How does our institution connect and contribute sustainably to each of
these communities?
Who are the stakeholders
we should involve in our discernment and decision-making? Who has been
left out of past conversations? How can we engage inclusively and
creatively to leverage diverse perspectives and experiences? How do we
involve and meld voices from all areas and levels of the institution?
Strategic
plans provide a roadmap for implementing goals and policies that align
with an institution's response to these questions. Formal assessment
mechanisms reinforce that commitment and hold leaders accountable.

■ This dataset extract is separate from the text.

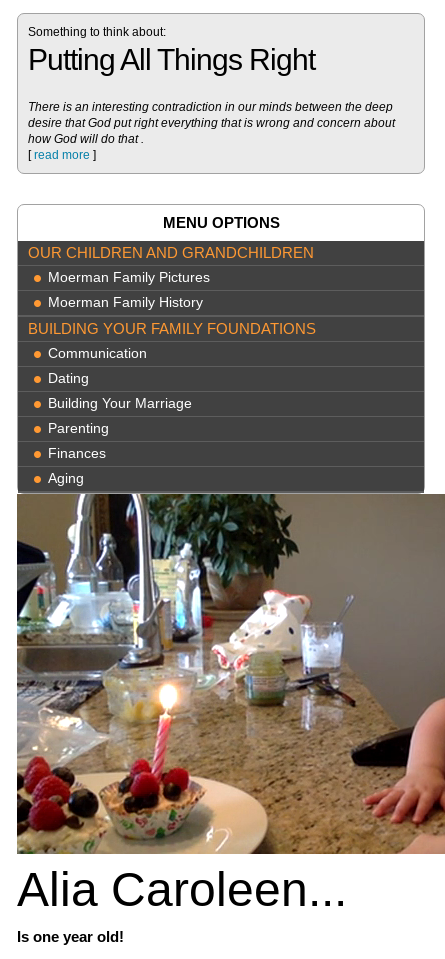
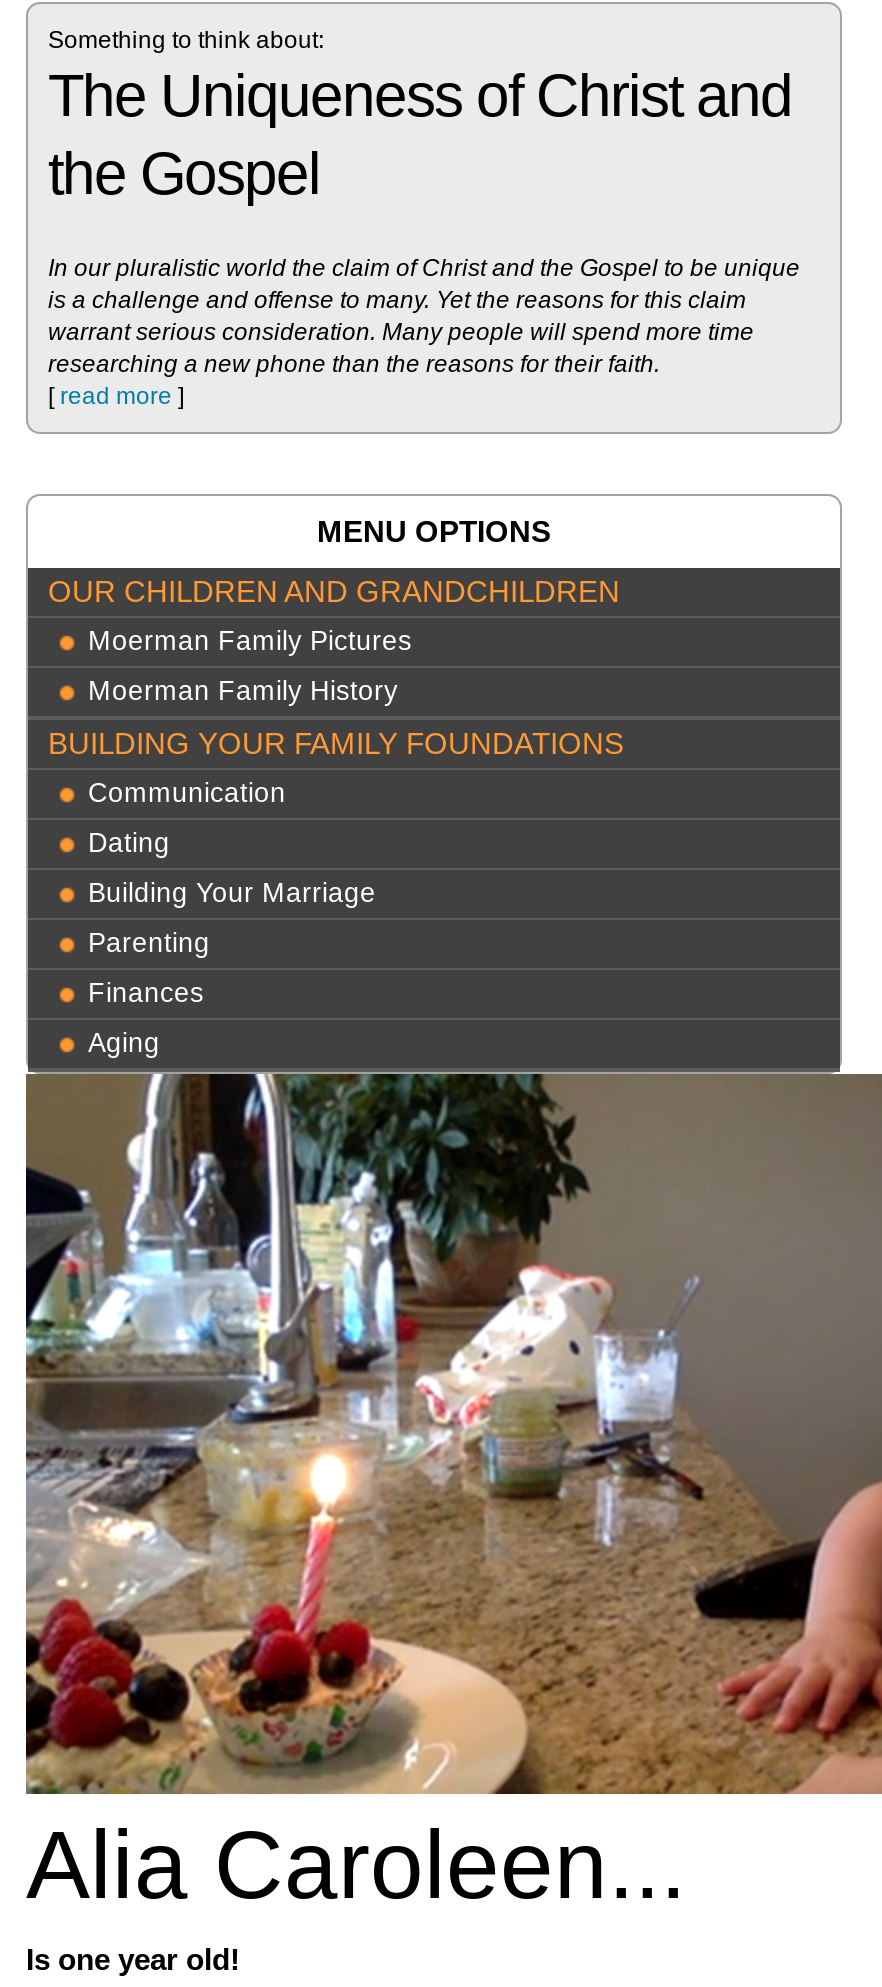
[28,43,315,76] Putting All Things Right -> [48,63,792,207] The Uniqueness of Christ and | the Gospel
[28,100,395,146] There is an interesting contradiction in our minds between the deep | desire that God put right everything that is wrong and concern about | how God will do that . -> [48,255,800,379] In our pluralistic world the claim of Christ and the Gospel to be unique | is a challenge and offense to many. Yet the reasons for this claim | warrant serious consideration. Many people will spend more time | researching a new phone than the reasons for their faith.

Policies that align with and systematize the institutional commitment
ensure that equitable global engagement extends beyond a public
statement, is sustainable, and provides agility for growth and
improvement.
Leadership & Structure
The
involvement of senior leaders and appropriate administrative and
reporting structures form an essential framework for
internationalization and institutional transformation. These include the
president and chief academic leaders; offices that are designated to
coordinate campus-wide global engagement, international student
services, and off-campus learning experiences; and units that are
responsible for research, institutional research, faculty development,
student support services (e.g., academic advising, counseling, career
exploration), enrollment management, finance, community and alumni
relations, and advancement. Critical staffing and structural support
include:
A committee or task force that
leads internationalization and carries the implicit directive of the
president or provost so that members prioritize their responsibilities,
and their work is taken seriously across the administration and campus
units.
International leadership that
reports directly to the chief academic officer or president and,
ideally, regularly interacts with and advises the institution's top
leadership.
Adequate human and financial resources
that account for ongoing assessment, communication, and coordination
across campus units, and agility to respond to shifts in the higher
education and global landscapes.
Curriculum & Co-curriculum
As
the core mission of higher education, student learning is a critical
element of internationalization. The curriculum is the central pathway
to learning for all students regardless of their background, goals,
abilities, or the type of institution they attend. An internationalized
curriculum ensures that all students are exposed to international
perspectives and that they can build global and intercultural competence
at home regardless of their study focus. Workforce-ready global
competencies are included in institution or system-wide learning
outcomes and assessments. Co-curricular programs and activities deliver
high-quality learning experiences that complement course-based
instruction and align with competencies and skills for working in a
diverse postgraduate environment. The following elements contribute to
making this possible:
Undergraduate general education/first-degree compulsory curricula require focus
on foreign language, regional studies, global issues, and intentional
opportunities for self-reflection, intercultural interaction, and
identity exploration. All students engage with global and national
issues of historical and contemporary racism, colonialism, and systemic
injustice.
Courses in each major, program of study, discipline, or research area are internationalized by
incorporating international perspectives and highlighting global issues
in the field. They provide a global and historical context as well as
resources and scholarship.
Co-curriculum programs
and activities address global issues, reinforce international and
intercultural elements of the curriculum, facilitate discussion and
interaction among learners of different backgrounds, and support the
integration and success of diverse/international students, faculty, and
staff. Learners have opportunities to engage with culturally diverse
individuals and organizations in the local community through projects
and partnerships with just reciprocity and collaborative development.
Technology
is used in innovative ways to enhance global learning; communication
and social skills; research; and collaboration through interactions with
students, faculty, and staff abroad. This might be facilitated through
collaborative international online learning (COIL), research
partnerships, virtual exchange, guest speakers, or administrative
collaboration.
Faculty & Staff Support
As
the primary drivers of teaching and knowledge production, faculty play a
pivotal role in learning, research, and service (to varying degrees
depending on an institution's unique mission). Their commitment is
imperative to the success of internationalization. Institutional
policies and support mechanisms ensure that faculty have opportunities
to develop intercultural competence themselves and are able to maximize
the impact of these experiences on student learning, research, and
service. Professional development including workshops, seminars, and
other programs are provided to help faculty and staff share expertise;
explore classroom innovations; mentor and advise students and junior
colleagues; and address challenges in teaching, learning across
disciplines, and administrative work with diverse students and
colleagues. Tenure (for faculty) and promotion (for faculty and staff)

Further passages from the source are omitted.